++++ Material provided

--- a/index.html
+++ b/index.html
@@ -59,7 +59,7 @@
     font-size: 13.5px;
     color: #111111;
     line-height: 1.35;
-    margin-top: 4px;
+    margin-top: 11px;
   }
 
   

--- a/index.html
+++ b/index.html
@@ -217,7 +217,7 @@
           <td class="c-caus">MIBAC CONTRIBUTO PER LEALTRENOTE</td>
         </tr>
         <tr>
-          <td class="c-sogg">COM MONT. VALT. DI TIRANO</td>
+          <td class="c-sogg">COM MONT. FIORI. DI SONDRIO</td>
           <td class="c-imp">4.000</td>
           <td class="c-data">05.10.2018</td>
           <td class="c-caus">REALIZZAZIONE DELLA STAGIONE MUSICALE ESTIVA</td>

++++++++

* Exercise objective *
Each record must be returned in full and exactly.

* Your solution *
--- a/index.html
+++ b/index.html
@@ -59,7 +59,7 @@
     font-size: 13.5px;
     color: #111111;
     line-height: 1.35;
-    margin-top: 4px;
+    margin-top: 11px;
   }
 
   

--- a/index.html
+++ b/index.html
@@ -217,7 +217,7 @@
           <td class="c-caus">MIBAC CONTRIBUTO PER LEALTRENOTE</td>
         </tr>
         <tr>
-          <td class="c-sogg">COM MONT. VALT. DI TIRANO</td>
+          <td class="c-sogg">COM MONT. FIORI. DI SONDRIO</td>
           <td class="c-imp">4.000</td>
           <td class="c-data">05.10.2018</td>
           <td class="c-caus">REALIZZAZIONE DELLA STAGIONE MUSICALE ESTIVA</td>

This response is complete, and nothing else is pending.